5.  It's best to avoid using sleep props (i.e. rocking and/or nursing to sleep, always giving paci, a long ritual before sleep).  These things hinder baby from learning to fall asleep on his or her own.  Sleep skills are vitally important.

6.  Following something similar to the E.A.S.Y. plan that Tracy Hogg lays out in her book, Secrets of the Baby Whisperer, is a good idea.  It disassociates eating with sleeping as to not create dependency on eating in order to be able to sleep.

7.  I was worried (as I'm sure many people are) that if baby was sleeping "too well" during the day, that he would not sleep at night.  Through my reading, I've discovered the contrary to be true.  The better day sleep baby gets, the better his night sleep.

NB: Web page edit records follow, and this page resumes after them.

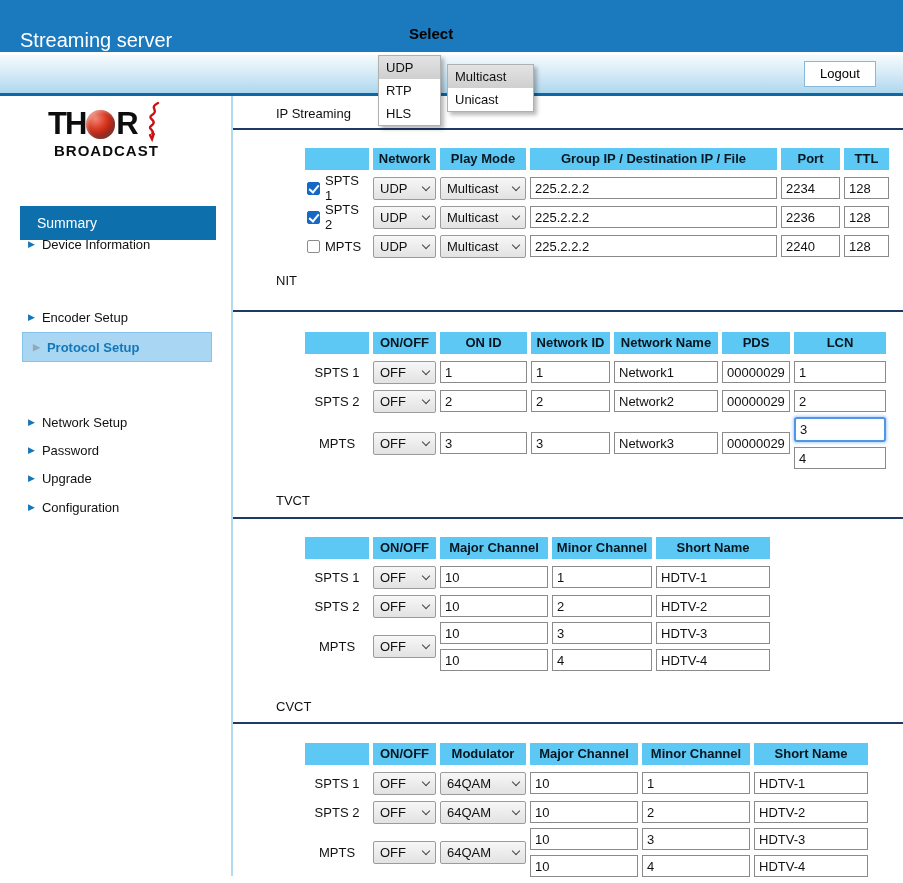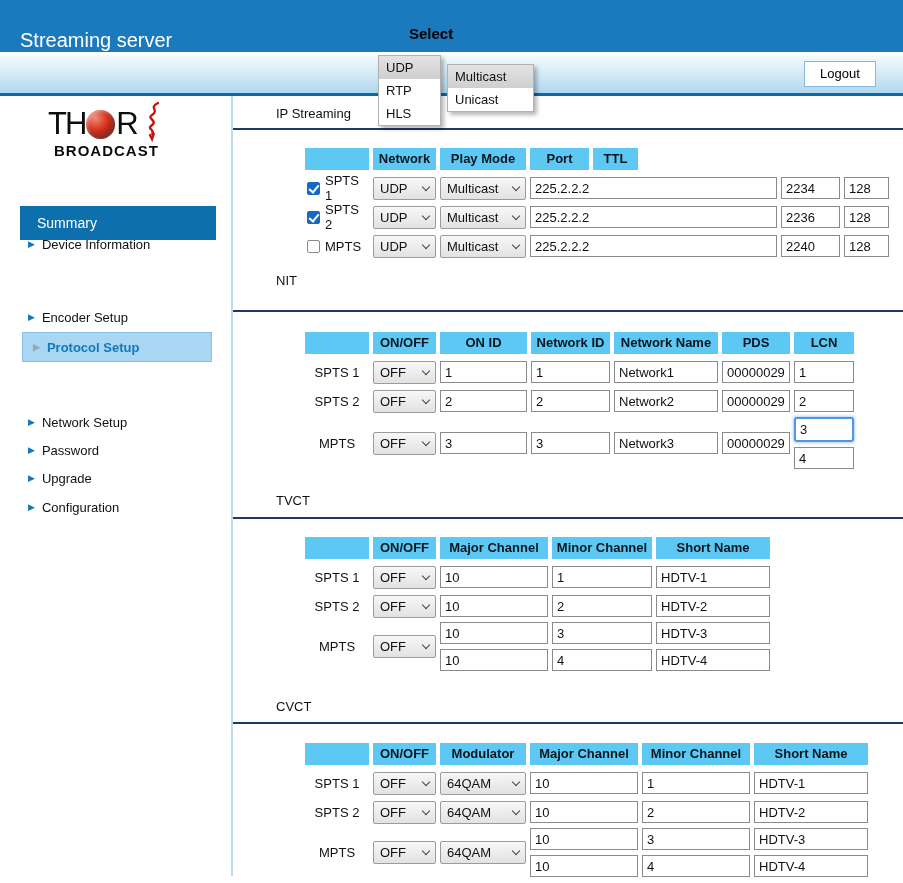"TH" .logo-txt { font-weight: normal -> bold }
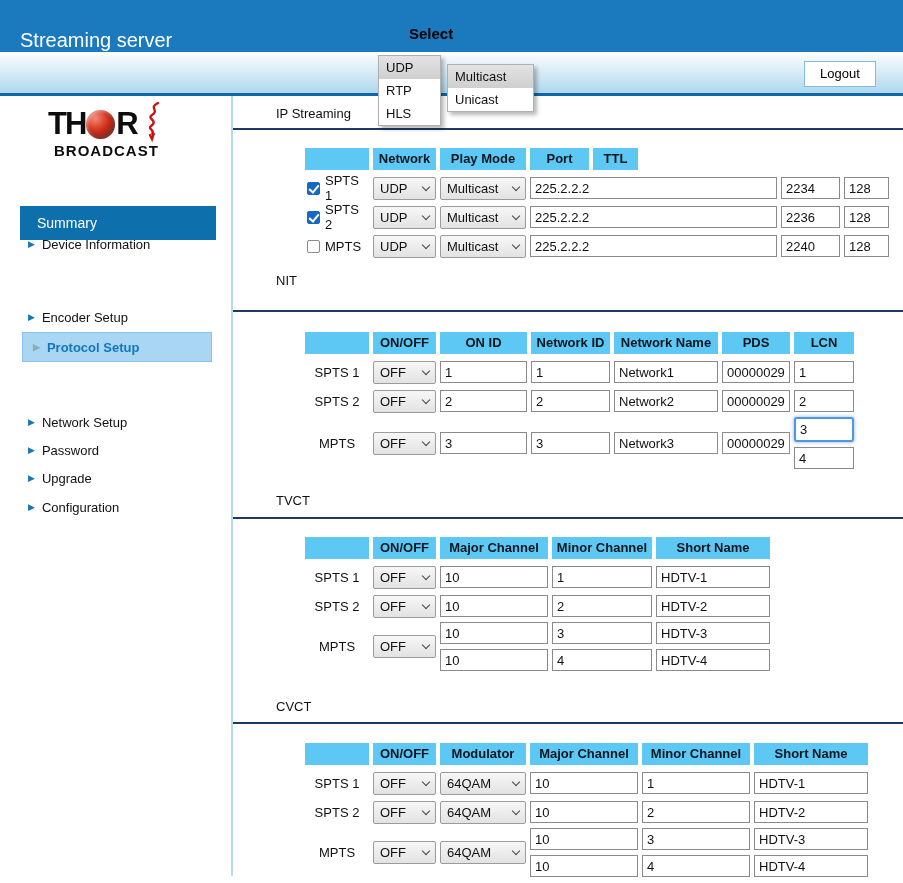"Group IP / Destination IP" div.th { html: none -> <div>Group IP / Destination IP / File</div> }
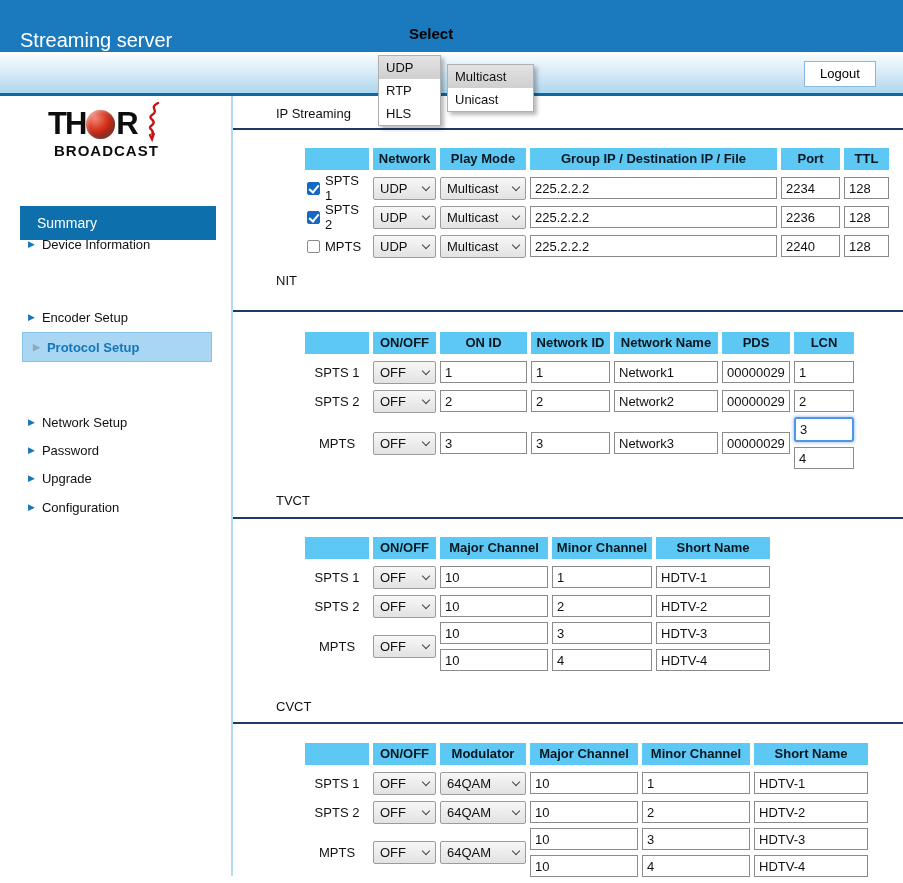"LCN" .nitc6 { width: 60px -> 92px }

Through all the reading a perusing, I'm still unsure of all the ends and outs of sleep.  But I do think it's actually a lot more important than most people think.  Finding a good ebb and flow of getting out and about with baby and allowing him to get healthy sleep is trick and is an art I am still learning.

Thursday, May 10, 2012

nothing could have prepared me

BREASTFEEDING

This has had a pretty large learning curve for me, but it's something to which I'm committed.  I have learned a lot and I still have a lot to learn.  {kellymom.com has been a good resource}

If you choose to breastfeed and really choose to stick with it, know this:  It's going to be an emotional commitment and more of a time commitment than you might expect.  Especially within the first six weeks.

In the beginning of my baby's life I spent about 15-20 minutes nursing on each side {left and right breast--totally 30-40 minutes}.  Looking back on it I think I could have easily spent longer, but I was not mentally prepared for the time commitment.  Read-up in books ahead of time about latching and burping--two very important aspects to good feedings.

Once baby becomes more efficient extracting milk, feedings will shrink in length to around 10 minutes per side, totaling 20 minutes.  I've been told that babies are able to "drain a breast" within 5-7 minutes, so potentially in future months feedings could total 10-15 minutes.  However, don't rush this.  I'm 4 months in and finding that I might have been rushing my baby on accident and he ended up getting less milk than he actually wanted.

As far as duration between feedings--it's a personal choice.  Generally hospitals will advise you to nurse every 3 hours.  Sometimes that works and sometimes it would be wiser to nurse more frequently during the day to encourage longer stretches of sleep at night.  Babies need between 25-30ozs of breast milk per day.

In the future, I will choice to start out nursing every two hours.  With my first I tried two and a half.  Some of my friends nurse as frequently as every half hour to hour.  There's no rule.